Copy the entries character for character.

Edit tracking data
####################
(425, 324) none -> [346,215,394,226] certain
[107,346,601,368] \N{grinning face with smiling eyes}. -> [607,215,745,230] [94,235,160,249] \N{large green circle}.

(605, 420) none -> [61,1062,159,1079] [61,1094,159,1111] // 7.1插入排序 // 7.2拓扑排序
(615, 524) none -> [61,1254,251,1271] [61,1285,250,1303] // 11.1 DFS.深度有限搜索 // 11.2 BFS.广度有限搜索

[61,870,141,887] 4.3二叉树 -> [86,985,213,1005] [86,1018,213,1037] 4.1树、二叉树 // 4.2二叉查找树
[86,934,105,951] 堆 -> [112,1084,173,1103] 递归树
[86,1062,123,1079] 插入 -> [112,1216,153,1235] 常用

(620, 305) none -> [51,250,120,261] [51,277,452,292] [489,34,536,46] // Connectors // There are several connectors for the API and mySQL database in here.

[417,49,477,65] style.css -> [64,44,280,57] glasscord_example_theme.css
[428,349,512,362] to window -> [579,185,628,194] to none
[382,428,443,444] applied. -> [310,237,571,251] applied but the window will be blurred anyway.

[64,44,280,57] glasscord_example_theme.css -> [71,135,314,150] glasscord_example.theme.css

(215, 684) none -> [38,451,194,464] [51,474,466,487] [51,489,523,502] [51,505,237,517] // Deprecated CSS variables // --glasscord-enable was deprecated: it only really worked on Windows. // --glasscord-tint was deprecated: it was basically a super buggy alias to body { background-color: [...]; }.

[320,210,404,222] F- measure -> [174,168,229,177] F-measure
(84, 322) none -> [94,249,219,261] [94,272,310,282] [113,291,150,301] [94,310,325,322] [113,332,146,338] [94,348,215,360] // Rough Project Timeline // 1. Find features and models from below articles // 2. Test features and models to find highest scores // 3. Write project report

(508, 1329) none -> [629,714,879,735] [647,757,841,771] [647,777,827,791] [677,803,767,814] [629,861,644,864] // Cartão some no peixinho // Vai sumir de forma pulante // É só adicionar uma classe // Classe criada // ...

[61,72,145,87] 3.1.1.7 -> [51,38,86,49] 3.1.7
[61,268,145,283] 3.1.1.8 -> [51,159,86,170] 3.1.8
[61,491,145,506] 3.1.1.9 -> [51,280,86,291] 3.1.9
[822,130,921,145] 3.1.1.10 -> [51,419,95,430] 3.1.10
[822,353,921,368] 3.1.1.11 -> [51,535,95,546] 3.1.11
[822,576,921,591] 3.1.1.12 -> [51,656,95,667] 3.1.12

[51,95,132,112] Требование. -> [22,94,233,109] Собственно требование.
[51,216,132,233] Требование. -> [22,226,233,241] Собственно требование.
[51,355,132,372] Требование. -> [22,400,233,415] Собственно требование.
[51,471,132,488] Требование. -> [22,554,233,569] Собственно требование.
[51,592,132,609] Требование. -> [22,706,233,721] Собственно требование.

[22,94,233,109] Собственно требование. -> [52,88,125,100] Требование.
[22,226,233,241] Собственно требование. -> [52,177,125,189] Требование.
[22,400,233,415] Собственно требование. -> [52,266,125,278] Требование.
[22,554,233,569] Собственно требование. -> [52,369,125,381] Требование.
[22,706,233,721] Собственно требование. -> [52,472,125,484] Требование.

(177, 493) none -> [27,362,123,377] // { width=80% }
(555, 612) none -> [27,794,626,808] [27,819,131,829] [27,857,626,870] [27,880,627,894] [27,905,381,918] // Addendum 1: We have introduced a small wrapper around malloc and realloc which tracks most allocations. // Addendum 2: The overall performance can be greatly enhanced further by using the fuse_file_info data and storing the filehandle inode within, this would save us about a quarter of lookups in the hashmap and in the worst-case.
####################
**Answer section**
(425, 324) none -> [346,215,394,226] certain
[107,346,601,368] \N{grinning face with smiling eyes}. -> [607,215,745,230] [94,235,160,249] \N{large green circle}.

(605, 420) none -> [61,1062,159,1079] [61,1094,159,1111] // 7.1插入排序 // 7.2拓扑排序
(615, 524) none -> [61,1254,251,1271] [61,1285,250,1303] // 11.1 DFS.深度有限搜索 // 11.2 BFS.广度有限搜索

[61,870,141,887] 4.3二叉树 -> [86,985,213,1005] [86,1018,213,1037] 4.1树、二叉树 // 4.2二叉查找树
[86,934,105,951] 堆 -> [112,1084,173,1103] 递归树
[86,1062,123,1079] 插入 -> [112,1216,153,1235] 常用

(620, 305) none -> [51,250,120,261] [51,277,452,292] [489,34,536,46] // Connectors // There are several connectors for the API and mySQL database in here.

[417,49,477,65] style.css -> [64,44,280,57] glasscord_example_theme.css
[428,349,512,362] to window -> [579,185,628,194] to none
[382,428,443,444] applied. -> [310,237,571,251] applied but the window will be blurred anyway.

[64,44,280,57] glasscord_example_theme.css -> [71,135,314,150] glasscord_example.theme.css

(215, 684) none -> [38,451,194,464] [51,474,466,487] [51,489,523,502] [51,505,237,517] // Deprecated CSS variables // --glasscord-enable was deprecated: it only really worked on Windows. // --glasscord-tint was deprecated: it was basically a super buggy alias to body { background-color: [...]; }.

[320,210,404,222] F- measure -> [174,168,229,177] F-measure
(84, 322) none -> [94,249,219,261] [94,272,310,282] [113,291,150,301] [94,310,325,322] [113,332,146,338] [94,348,215,360] // Rough Project Timeline // 1. Find features and models from below articles // 2. Test features and models to find highest scores // 3. Write project report

(508, 1329) none -> [629,714,879,735] [647,757,841,771] [647,777,827,791] [677,803,767,814] [629,861,644,864] // Cartão some no peixinho // Vai sumir de forma pulante // É só adicionar uma classe // Classe criada // ...

[61,72,145,87] 3.1.1.7 -> [51,38,86,49] 3.1.7
[61,268,145,283] 3.1.1.8 -> [51,159,86,170] 3.1.8
[61,491,145,506] 3.1.1.9 -> [51,280,86,291] 3.1.9
[822,130,921,145] 3.1.1.10 -> [51,419,95,430] 3.1.10
[822,353,921,368] 3.1.1.11 -> [51,535,95,546] 3.1.11
[822,576,921,591] 3.1.1.12 -> [51,656,95,667] 3.1.12

[51,95,132,112] Требование. -> [22,94,233,109] Собственно требование.
[51,216,132,233] Требование. -> [22,226,233,241] Собственно требование.
[51,355,132,372] Требование. -> [22,400,233,415] Собственно требование.
[51,471,132,488] Требование. -> [22,554,233,569] Собственно требование.
[51,592,132,609] Требование. -> [22,706,233,721] Собственно требование.

[22,94,233,109] Собственно требование. -> [52,88,125,100] Требование.
[22,226,233,241] Собственно требование. -> [52,177,125,189] Требование.
[22,400,233,415] Собственно требование. -> [52,266,125,278] Требование.
[22,554,233,569] Собственно требование. -> [52,369,125,381] Требование.
[22,706,233,721] Собственно требование. -> [52,472,125,484] Требование.

(177, 493) none -> [27,362,123,377] // { width=80% }
(555, 612) none -> [27,794,626,808] [27,819,131,829] [27,857,626,870] [27,880,627,894] [27,905,381,918] // Addendum 1: We have introduced a small wrapper around malloc and realloc which tracks most allocations. // Addendum 2: The overall performance can be greatly enhanced further by using the fuse_file_info data and storing the filehandle inode within, this would save us about a quarter of lookups in the hashmap and in the worst-case.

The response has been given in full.